As life experiences go, few can be quite as unsettling as being schooled by someone less than half your age. Sure, while I can gratefully accept a millennial demonstrating a phone app to me, or easily appreciate the skill of a talented music teacher patiently placing my fingers on a guitar fretboard there are certain areas of expertise to which one may assume age alone confers a superior wisdom. This is not necessarily so, of course.

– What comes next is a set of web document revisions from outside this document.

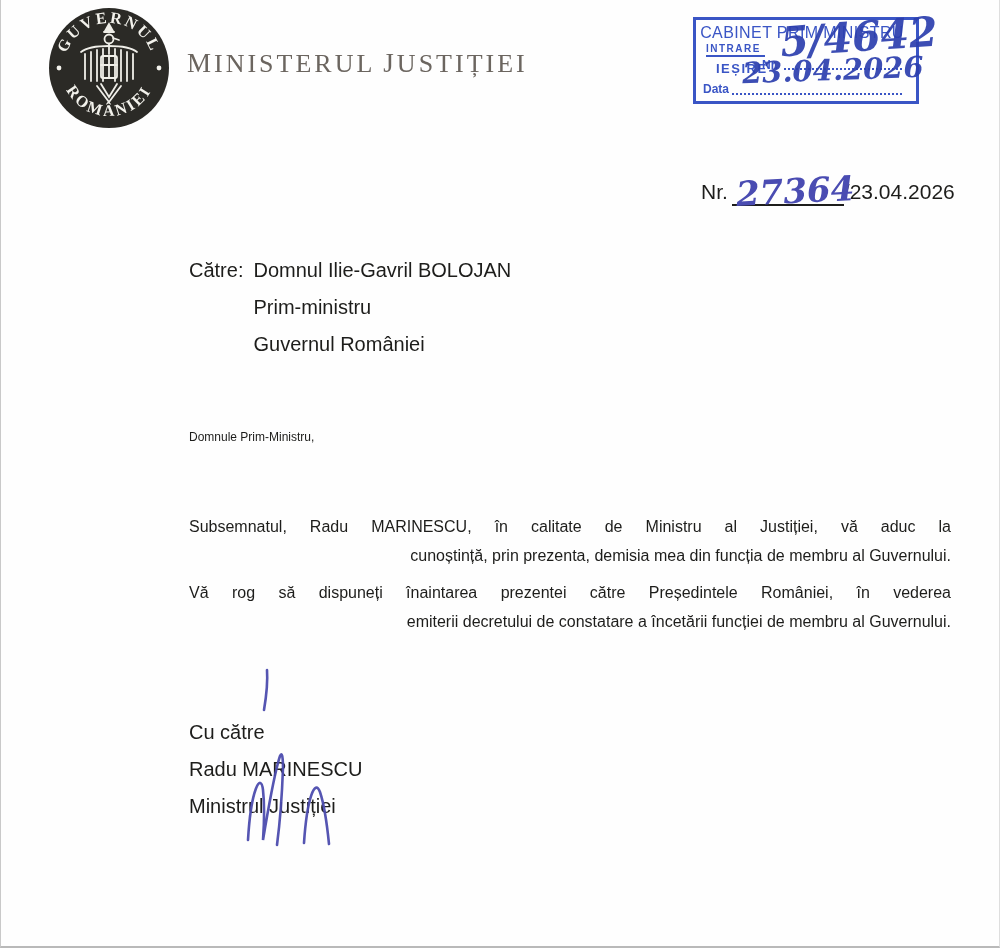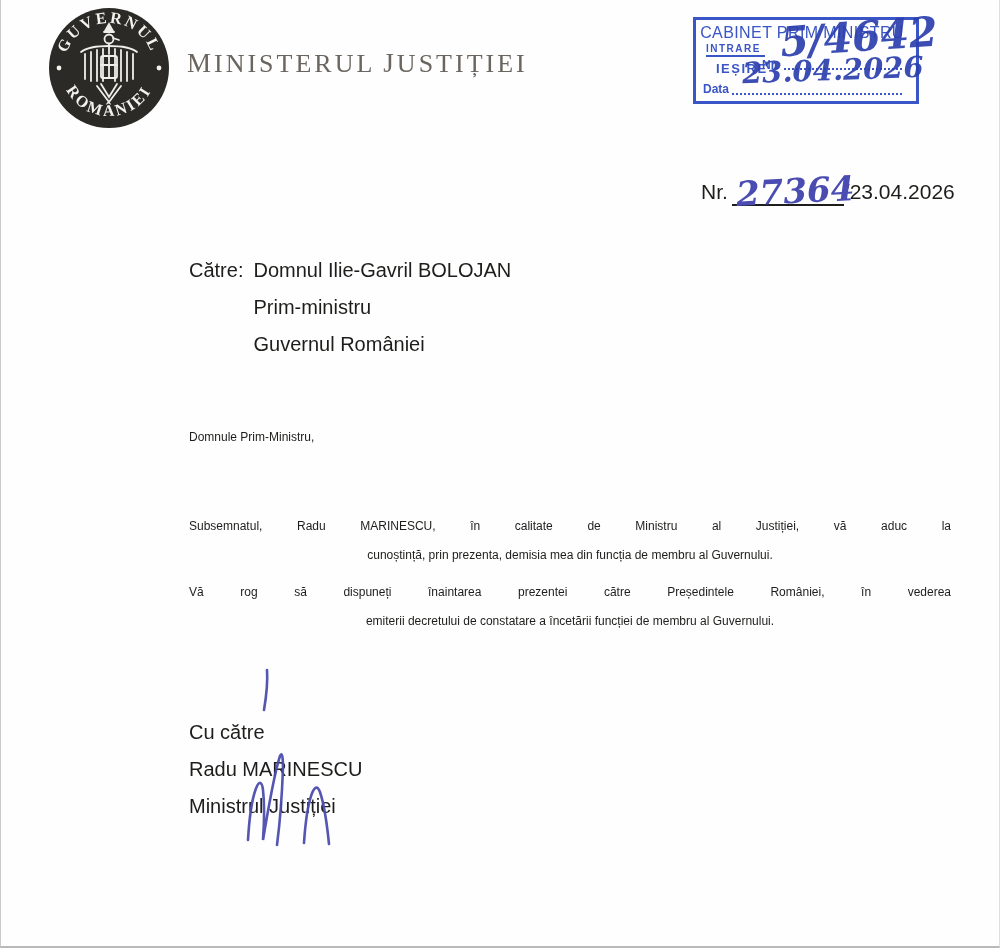--- a/index.html
+++ b/index.html
@@ -58,7 +58,7 @@
   .recipient { position:absolute; left:188px; top:252px; display:flex; font-size:20px; line-height:37px; }
   .recipient-label { margin-right:10px; }
   .salutation { position:absolute; left:188px; top:430px; font-size:12px; }
-  .para { position:absolute; left:188px; width:762px; font-size:12px; line-height:29px; }
+  .para { position:absolute; left:188px; width:762px; font-size:16px; line-height:29px; }
   .para1 { top:512px; } .para2 { top:578px; }
   .jline { text-align:justify; text-align-last:justify; }
   .lline { text-align:center; }

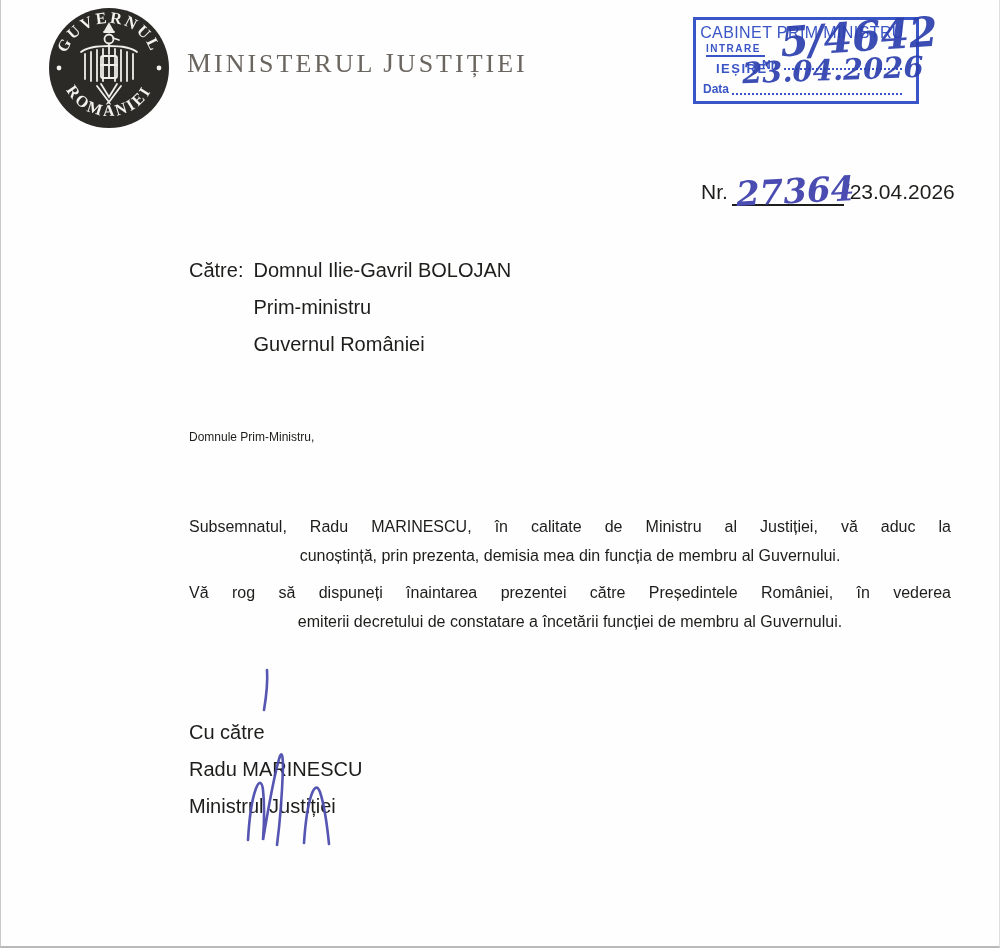--- a/index.html
+++ b/index.html
@@ -61,7 +61,7 @@
   .para { position:absolute; left:188px; width:762px; font-size:16px; line-height:29px; }
   .para1 { top:512px; } .para2 { top:578px; }
   .jline { text-align:justify; text-align-last:justify; }
-  .lline { text-align:center; }
+  .lline { text-align:right; }
   .closing { position:absolute; left:188px; top:714px; font-size:20px; line-height:37px; }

I met Ana in 2010 in the beautiful Andalucian city of Granada. I was in the midst of an emotional crisis, inexplicably living in a foreign land, teaching English as a Second Language. Ana was from the island of Lanzarote and was studying languages at Granada's university. We hit it off immediately and it quickly became apparent the teacher/student relationship we had was a two-way street. I advised Ana on her already very good English and she set me on track to putting my life back together by restoring my confidence and self-belief. Our relationship wasn't always rosy. She was often infuriating, and I'm quite sure that was also reciprocal. In essence, we had problems the other was able to help with, but we had aspects of our lives that were alien to one another. Often, our meetings would generate a mutual bemusement, but there was laughter and a sense of fun; there was affection and respect.
In 2017 I returned to the UK. My life changed radically once more. Ana and I stayed in contact though inevitably the physical distance between us consigned our relationship to memories of a precious shared past. It felt enough just to have had those experiences, to keep them in a box I could open from time to time. After all, life moves on. Another four years would pass before Ana came crashing unexpectedly into my world once more.

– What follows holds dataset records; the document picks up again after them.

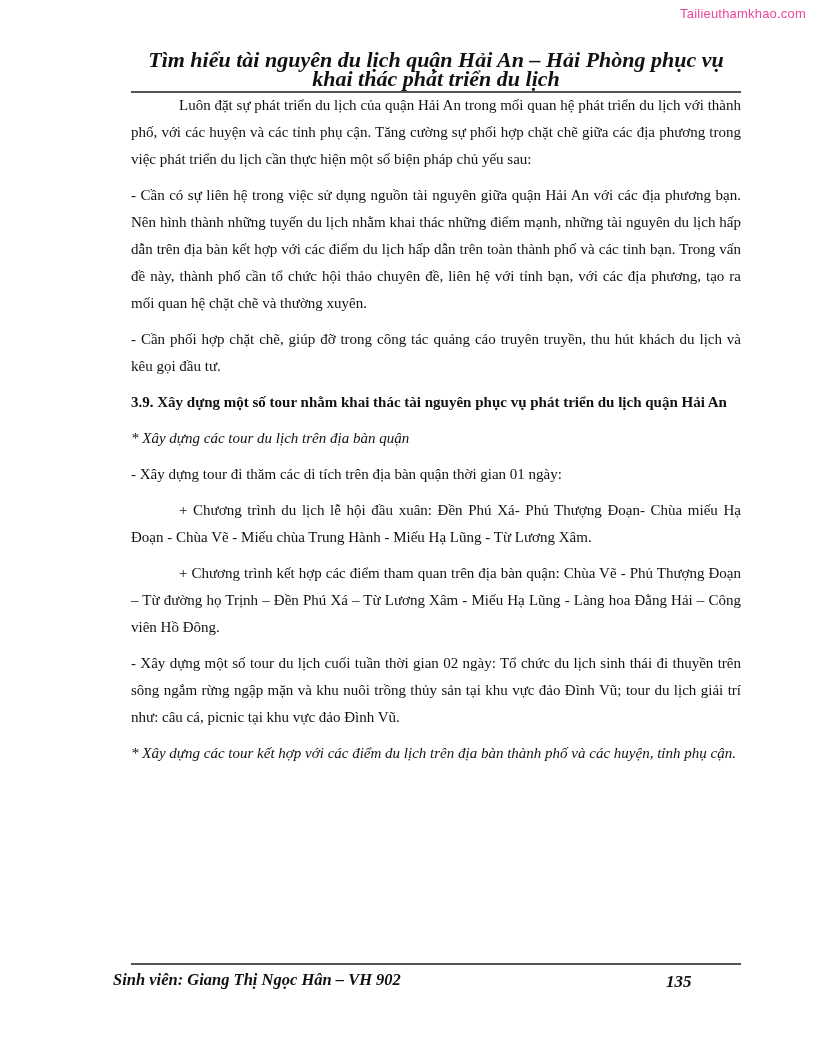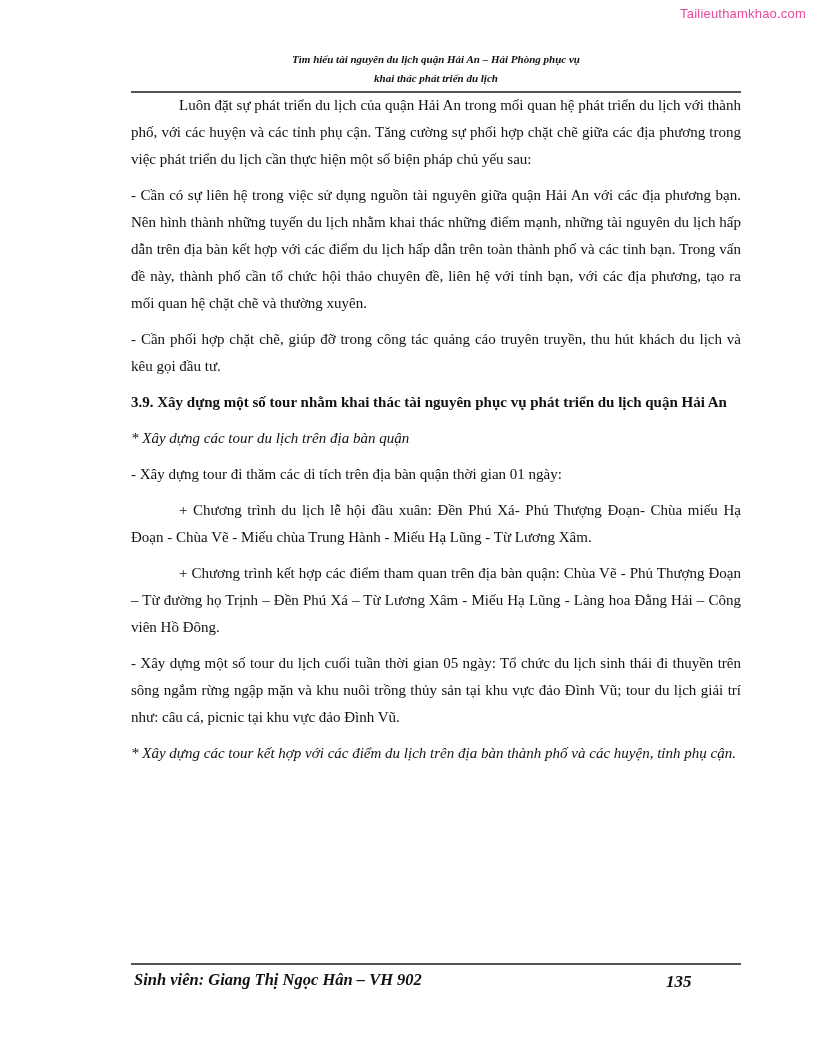--- a/index.html
+++ b/index.html
@@ -8,7 +8,7 @@
   .watermark { position: absolute; top: 6px; right: 10px; font-family: "Liberation Sans", sans-serif;
                font-size: 13px; color: #ec4899; letter-spacing: 0.2px; }
   .header { position: absolute; top: 50px; left: 131px; width: 610px; text-align: center;
-            font-weight: bold; font-style: italic; font-size: 11px; line-height: 19px; }
+            font-weight: bold; font-style: italic; font-size: 22px; line-height: 19px; }
   .header-rule { position: absolute; top: 91px; left: 131px; width: 610px; height: 0;
                  border-top: 2px solid #555; }
   .body { position: absolute; top: 92px; left: 131px; width: 610px; font-size: 15px;

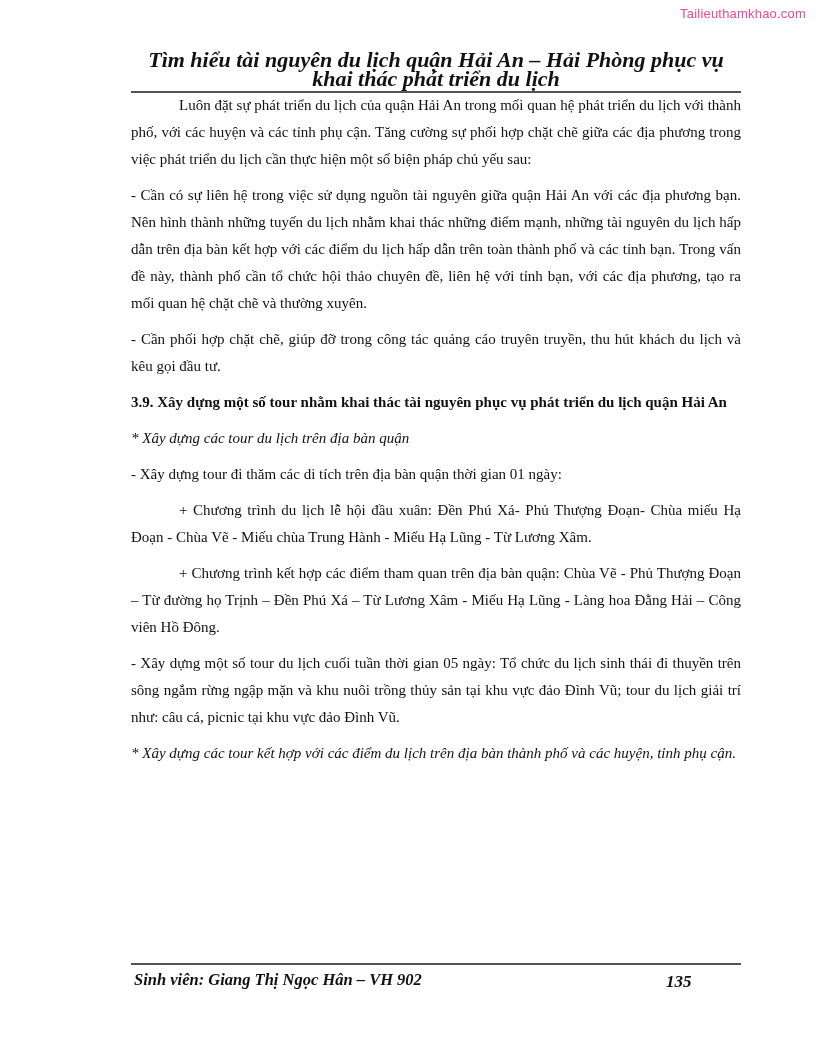--- a/index.html
+++ b/index.html
@@ -42,7 +42,7 @@
   <p>- Xây dựng tour đi thăm các di tích trên địa bàn quận thời gian 01 ngày:</p>
   <p class="indent">+ Chương trình du lịch lễ hội đầu xuân: Đền Phú Xá- Phủ Thượng Đoạn- Chùa miếu Hạ Đoạn - Chùa Vẽ - Miếu chùa Trung Hành - Miếu Hạ Lũng - Từ Lương Xâm.</p>
   <p class="indent">+ Chương trình kết hợp các điểm tham quan trên địa bàn quận: Chùa Vẽ - Phủ Thượng Đoạn – Từ đường họ Trịnh – Đền Phú Xá – Từ Lương Xâm -  Miếu Hạ Lũng - Làng hoa Đằng Hải – Công viên Hồ Đông.</p>
-  <p>- Xây dựng một số tour du lịch cuối tuần thời gian 05 ngày: Tổ chức du lịch sinh thái đi thuyền trên sông ngắm rừng ngập mặn và khu nuôi trồng thủy sản tại khu vực đảo Đình Vũ; tour du lịch giải trí như: câu cá, picnic tại khu vực đảo Đình Vũ.</p>
+  <p>- Xây dựng một số tour du lịch cuối tuần thời gian 02 ngày: Tổ chức du lịch sinh thái đi thuyền trên sông ngắm rừng ngập mặn và khu nuôi trồng thủy sản tại khu vực đảo Đình Vũ; tour du lịch giải trí như: câu cá, picnic tại khu vực đảo Đình Vũ.</p>
   <p class="ital">* Xây dựng các tour kết hợp với các điểm du lịch trên địa bàn thành phố và các huyện, tỉnh phụ cận.</p>
 </div>
 

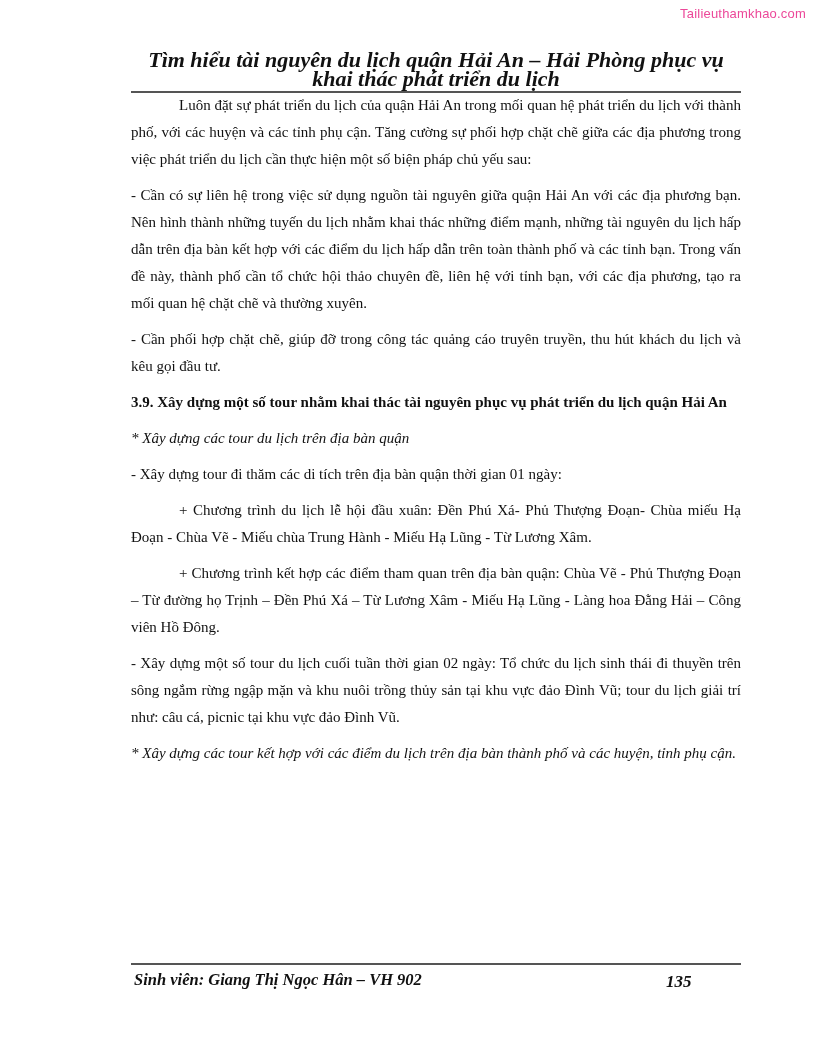--- a/index.html
+++ b/index.html
@@ -19,7 +19,7 @@
   .ital { font-style: italic; }
   .footer-rule { position: absolute; top: 963px; left: 131px; width: 610px; height: 0;
                  border-top: 2px solid #555; }
-  .footer-left { position: absolute; top: 970px; left: 134px; font-weight: bold; font-style: italic; font-size: 16.5px; }
+  .footer-left { position: absolute; top: 970px; left: 113px; font-weight: bold; font-style: italic; font-size: 16.5px; }
   .footer-right { position: absolute; top: 972px; left: 666px; font-weight: bold; font-style: italic; font-size: 17px; }
 </style>
 </head>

On my return to the UK, I trained as a bus driver, and in the summer of 2021, I relocated with my bus driving job to the Isle of Skye in Scotland. It had been a long-held dream of mine to live on the island, and certainly one I had talked about with Ana. She was an islander and understood the magic I felt about Skye. Ana had shared with me her dreams of travel too. She wanted to work abroad, see the world, and have her own adventures.
For various reasons the Hebridean relocation turned into a huge misadventure (I returned south to England in a matter of weeks) but one of the most difficult times I experienced came in late August. I woke one Saturday morning with an overwhelming feeling I was dying.
I had no clear symptoms other than I could sense my life force draining out of me. My mind was dulled and I was unable to leave my flat. I barely had the energy to get through the day. I retired early to bed, believing I might not ever wake up again. But before I shut my eyes, I read the sad news that Ana had died suddenly. At some level of being I immediately understood that her death must be connected to how I was feeling. There had been a soul connection between us. In the morning I woke with my health fully restored. I was shocked and saddened by Ana's passing but felt reassured that her spirit had moved on and she was now safe. I've no scientific evidence whatsoever to lead me to these conclusions, but I don't require any.
When I began to put together this collection, I rediscovered several poems that related directly to Ana and others that had been inspired by our relationship. These are now in the second section of this book, which is dedicated to her memory. I've always harboured a fascination for the metaphysical; since those events on Skye I've become increasingly preoccupied with exploring such themes. Inevitably, this fascination has bled into my poetry and Frictionless Motion marks that change.